━━━━━ Material for this exercise ━━━━━
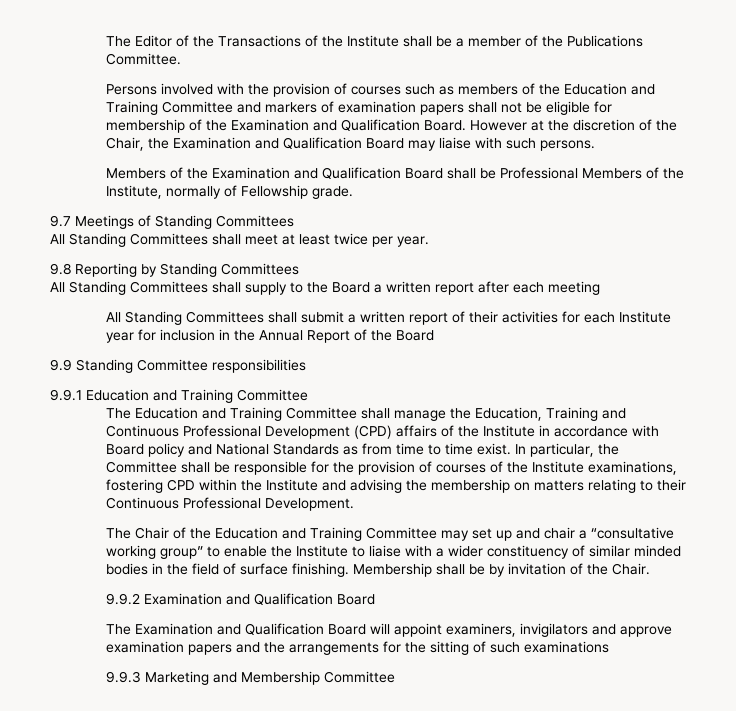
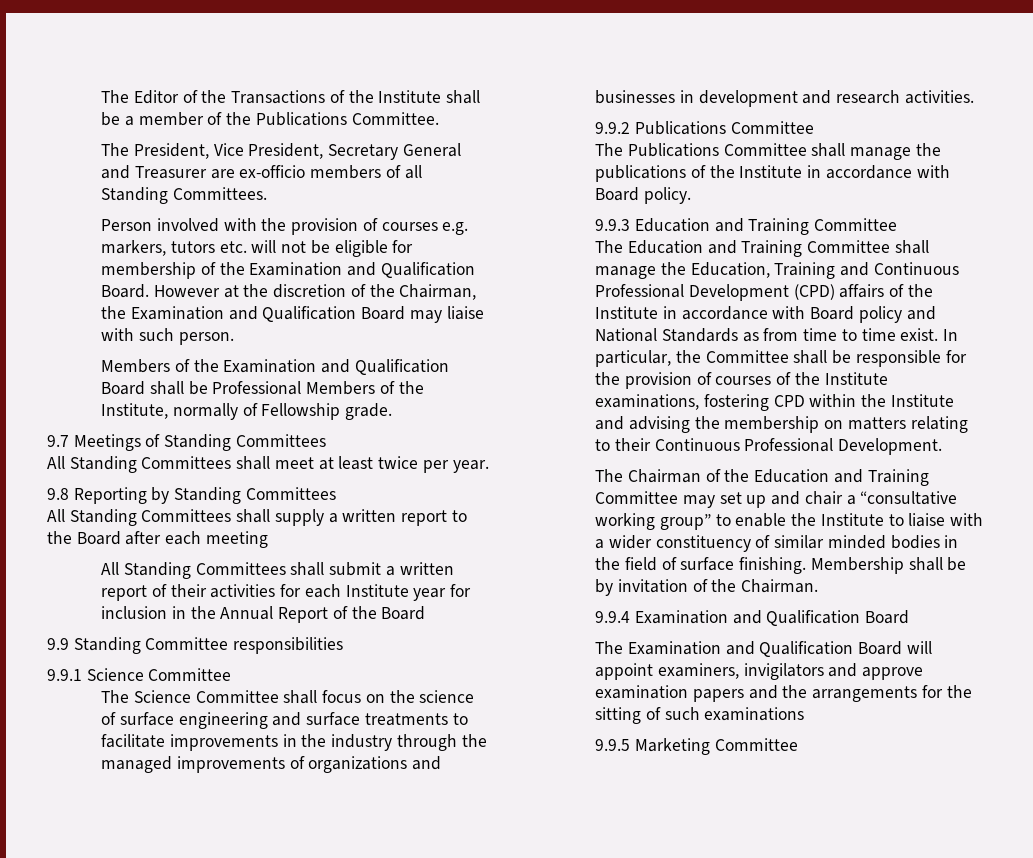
- Persons involved with the provision of courses such as members of the Education and Training Committee and markers of examination papers shall not be eligible for membership of the Examination and Qualification Board.
+ The President, Vice President, Secretary General and Treasurer are ex-officio members of all Standing Committees.
+ Person involved with the provision of courses e.g. markers, tutors etc. will not be eligible for membership of the Examination and Qualification Board.
- However at the discretion of the Chair, the Examination and Qualification Board may liaise with such persons.
+ However at the discretion of the Chairman, the Examination and Qualification Board may liaise with such person.
- All Standing Committees shall supply to the Board a written report after each meeting
+ All Standing Committees shall supply a written report to the Board after each meeting
- 9.9.1 Education and Training Committee
+ 9.9.1 Science Committee
+ The Science Committee shall focus on the science of surface engineering and surface treatments to facilitate improvements in the industry through the managed improvements of organizations and businesses in development and research activities.
+ 9.9.2 Publications Committee
+ The Publications Committee shall manage the publications of the Institute in accordance with Board policy.
+ 9.9.3 Education and Training Committee
- The Chair of the Education and Training Committee may set up and chair a “consultative working group” to enable the Institute to liaise with a wider constituency of similar minded bodies in the field of surface finishing.
+ The Chairman of the Education and Training Committee may set up and chair a “consultative working group” to enable the Institute to liaise with a wider constituency of similar minded bodies in the field of surface finishing.
- Membership shall be by invitation of the Chair.
- 9.9.2 Examination and Qualification Board
+ Membership shall be by invitation of the Chairman.
+ 9.9.4 Examination and Qualification Board
- 9.9.3 Marketing and Membership Committee
+ 9.9.5 Marketing Committee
━━━━━
▶ **Work to complete**
Write down exactly the line with "- However at", then each line after it through the end of the data.

▶ **Task solution**
- However at the discretion of the Chair, the Examination and Qualification Board may liaise with such persons.
+ However at the discretion of the Chairman, the Examination and Qualification Board may liaise with such person.
- All Standing Committees shall supply to the Board a written report after each meeting
+ All Standing Committees shall supply a written report to the Board after each meeting
- 9.9.1 Education and Training Committee
+ 9.9.1 Science Committee
+ The Science Committee shall focus on the science of surface engineering and surface treatments to facilitate improvements in the industry through the managed improvements of organizations and businesses in development and research activities.
+ 9.9.2 Publications Committee
+ The Publications Committee shall manage the publications of the Institute in accordance with Board policy.
+ 9.9.3 Education and Training Committee
- The Chair of the Education and Training Committee may set up and chair a “consultative working group” to enable the Institute to liaise with a wider constituency of similar minded bodies in the field of surface finishing.
+ The Chairman of the Education and Training Committee may set up and chair a “consultative working group” to enable the Institute to liaise with a wider constituency of similar minded bodies in the field of surface finishing.
- Membership shall be by invitation of the Chair.
- 9.9.2 Examination and Qualification Board
+ Membership shall be by invitation of the Chairman.
+ 9.9.4 Examination and Qualification Board
- 9.9.3 Marketing and Membership Committee
+ 9.9.5 Marketing Committee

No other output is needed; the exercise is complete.